(WASHINGTON) — Former President Donald Trump repeatedly pushed GOP Rep. Mo Brooks of Alabama to “rescind” the 2020 election results, “remove” President Joe Biden from office and redo the last presidential election in several conversations last year, Brooks told ABC News on Wednesday.
“The word he used was ‘rescind,"” Brooks said in a phone interview with ABC News, describing what he said Trump first started telling him last September. “We didn’t get into the details [of how it would happen] because it’s legally impossible. And I explained that fairly promptly.”
Brooks first disclosed his conversation with Trump in a statement released after Trump on Wednesday withdrew his endorsement in the Alabama GOP Senate primary.
In his statement, Trump called Brooks “woke” and criticized him for suggesting Republicans move on from the 2020 presidential election.
“Since he decided to go in another direction, so have I,” Trump said. “I will be making a new Endorsement in the near future.”
Brooks, who was one of Trump’s staunchest conservative allies in the House and proponent of his unfounded claims of widespread election fraud, told ABC News that Trump “did not give me a heads up” about withdrawing his endorsement in the Senate primary, where he has lost ground to Katie Britt, a former senior aide to retiring Sen. Richard Shelby, R-Alabama.

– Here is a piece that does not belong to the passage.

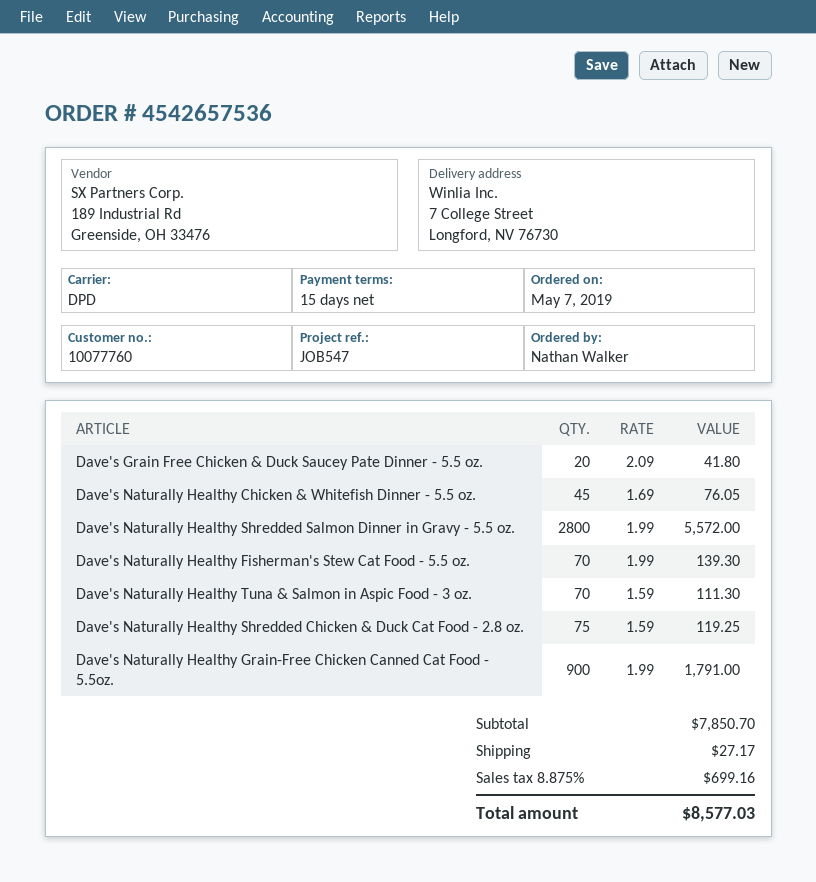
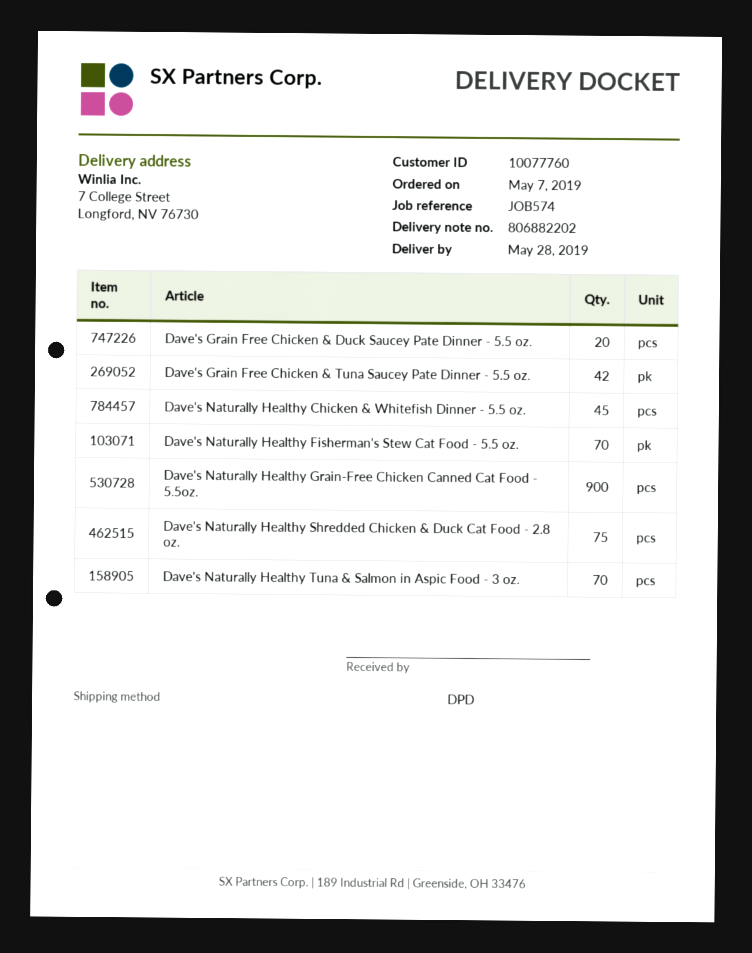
reference: JOB547 -> JOB574
Dave's Naturally Healthy Shredded Salmon Dinner in Gravy - 5.5 oz.: 2800 -> none
Dave's Grain Free Chicken & Tuna Saucey Pate Dinner - 5.5 oz.: none -> 42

In his statement Wednesday, Brooks said he told Trump the actions he sought to undo the election results were illegal, and that “neither the U.S. Constitution nor the U.S. Code permit” what he requested.
Taylor Budowich, a spokesman for Trump, did not respond to an email seeking comment on Brooks’s claims, and whether Trump asked other lawmakers to “rescind” the election results.
Brooks told ABC News he has not been contacted by the House select committee investigating the Jan. 6 Capitol attack about his conversations with Trump, and wouldn’t say if he would cooperate with their inquiry.
A spokesman for the panel, which has requested testimony from GOP Reps. Kevin McCarthy of California, Jim Jordan of Ohio, and Scott Perry of Pennsylvania, declined to comment. In letters to Jordan and McCarthy, the panel said it was interested specifically in the lawmakers’ conversations with Trump around the attack on the Capitol.
Brooks, one of the leaders of the Jan. 6 effort to challenge the election results on the House floor, rallied Trump supporters in a speech outside the White House before the Capitol attack. He also met with Trump and other key allies repeatedly at the White House over plans to object to the results, in an effort to delay the certification.
“Today is the day American patriots start taking down names and kicking ass,” he said to the crowd.
Brooks later said he was not condoning violence at the Capitol that day.